However, things changed drastically after Joe Girardi was fired as Philadelphia Phillies manager during the 2022 season, and Thomson was named as his replacement.

He then led the club to the World Series.

“I was just getting a little stale at that time,” explained Thomson. “I thought there were some younger people that can come in with a little more innovation and do some different things to make players better and get the information to them and better fashion, but yeah, this is kind of rejuvenated me and now I’m ready to go.”

On Tuesday, the 59-year-old told stories from his fairy tale season to the London Sports Association during their luncheon at the Victory Legion on Oakland Avenue, in London, Ont.

The crowd included a number of people he played against in the Inter-County Baseball League in the 1980s.

Phillies Manager Rob Thomson (left) speaks with John Ambrose about his time in the Inter-County Baseball League on Nov. 25, 2022. (Brent Lale/CTV News London)

After signing a two-year extension to be the Phillies’ manager, he is now a very busy man.

“Before I got here I was in a Tim Hortons parking lot doing a zoom call with a potential free-agent bullpen pitcher we’d like to sign,” Thomson told the crowd.

He added, “When I’m done here, I’ve got a Zoom at two, and a Zoom at four. I drive to Toronto tonight, and fly to Atlanta tomorrow. I come home and I’m going to San Diego on Saturday, so there is a lot of moving parts here.”

He will not be staying in his hometown of Stratford, Ont. for very long, before heading back to Philadelphia for the remainder of the offseason.

“We're transitioning into another phase of our season,” Thomson told CTV News London. “So we're starting to talk to Major League free agents and trying to put our ball club together for next year. It's still a little bit busy and a lot of Zoom calls, a lot of text messages, a lot of travel, but that's good.”

He was instantly beloved and became a cult-figure in the City of Brotherly Love.

Rob Thomson signs a Philadelphia Phillies sweater on Nov. 29, 2022 (Brent Lale/CTV News London)

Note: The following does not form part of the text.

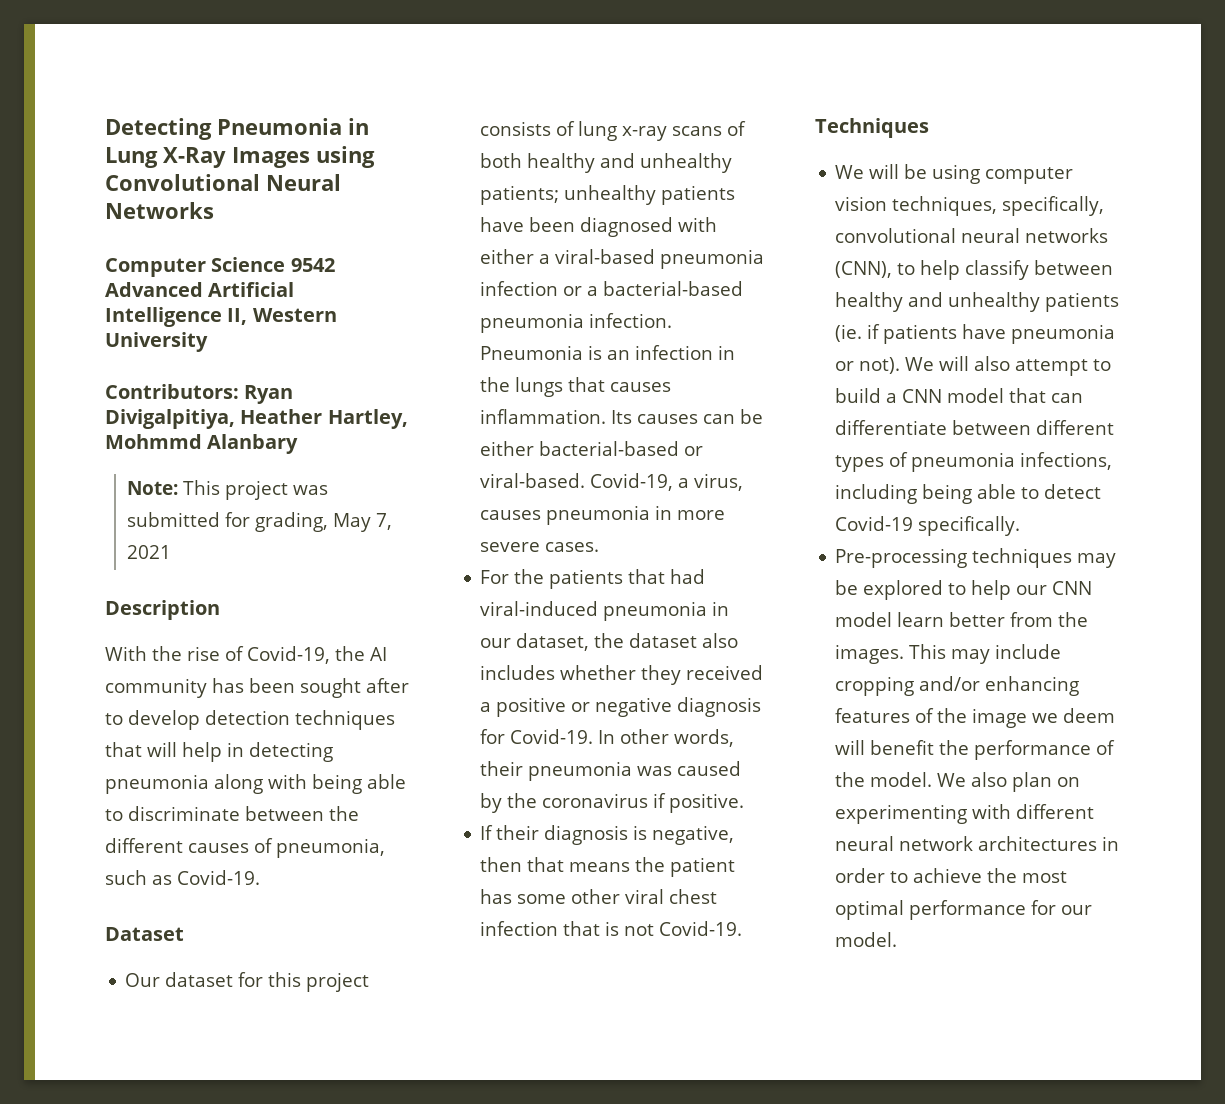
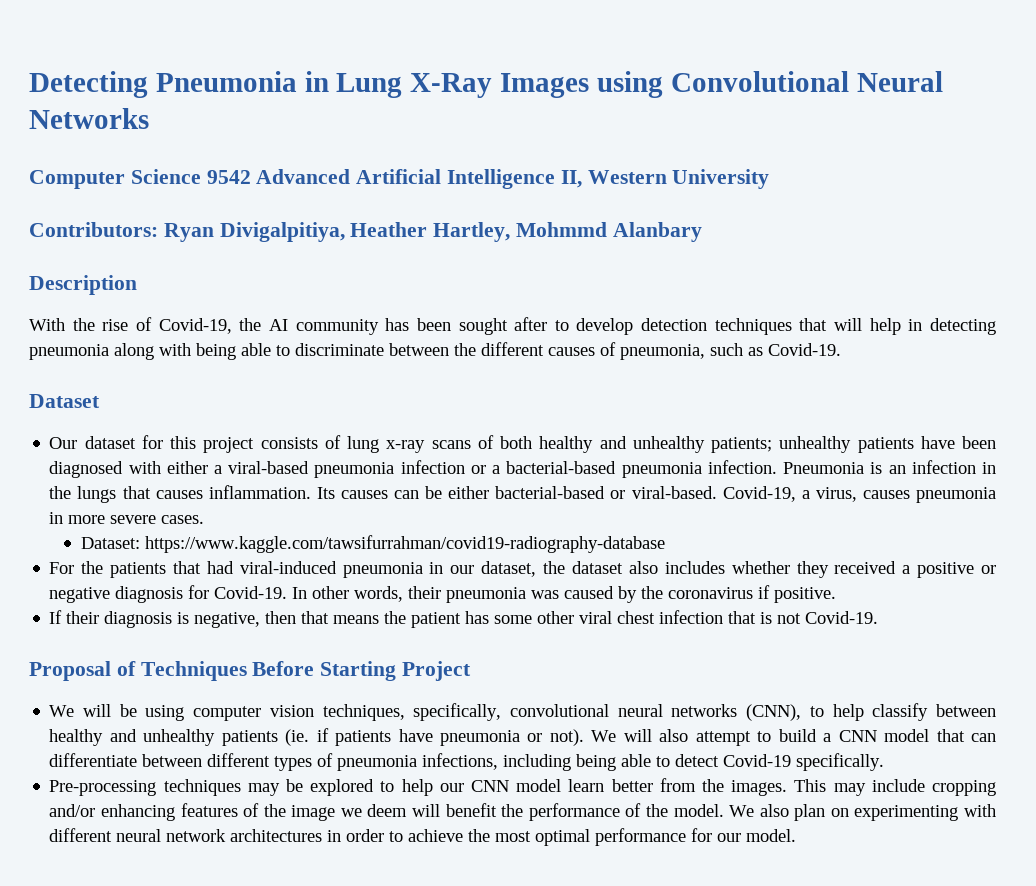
[126,480,328,500] [126,512,392,532] [126,545,171,559] // Note: This project was submitted for grading, May 7, 2021 -> (702, 232) none
(600, 547) none -> [80,535,665,553] // Dataset: https://www.kaggle.com/tawsifurrahman/covid19-radiography-database
(743, 928) none -> [29,661,136,681] Proposal of
(929, 128) none -> [252,661,472,681] Before Starting Project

Now he will be spending the offseason with a different role. Instead of running spring training, Thomson will be spending more time planning and being with the players, rather than spending time doing a lot of the behind the scenes baseball-related game scheming.

“Our bench coach will do the actual daily schedules, but you know, we'll get together and talk about how we're going to plan it out and what the progression is going to be on an individual basis and also a team basis,” said Thomson.

He added, “It's a little bit different, spending a lot less time behind a computer screen looking at bunt plays and who steals, and who runs, who hit-and-runs, and all that type of thing.”

The last few months have been a whirlwind, but he has loved it.

“You could really see the momentum step up especially when the Blue Jays got knocked out and then all the Canadian media was on it,” Thomson recalled. “It was good story and but we didn't get it done, but next year, hopefully we'll get it done.”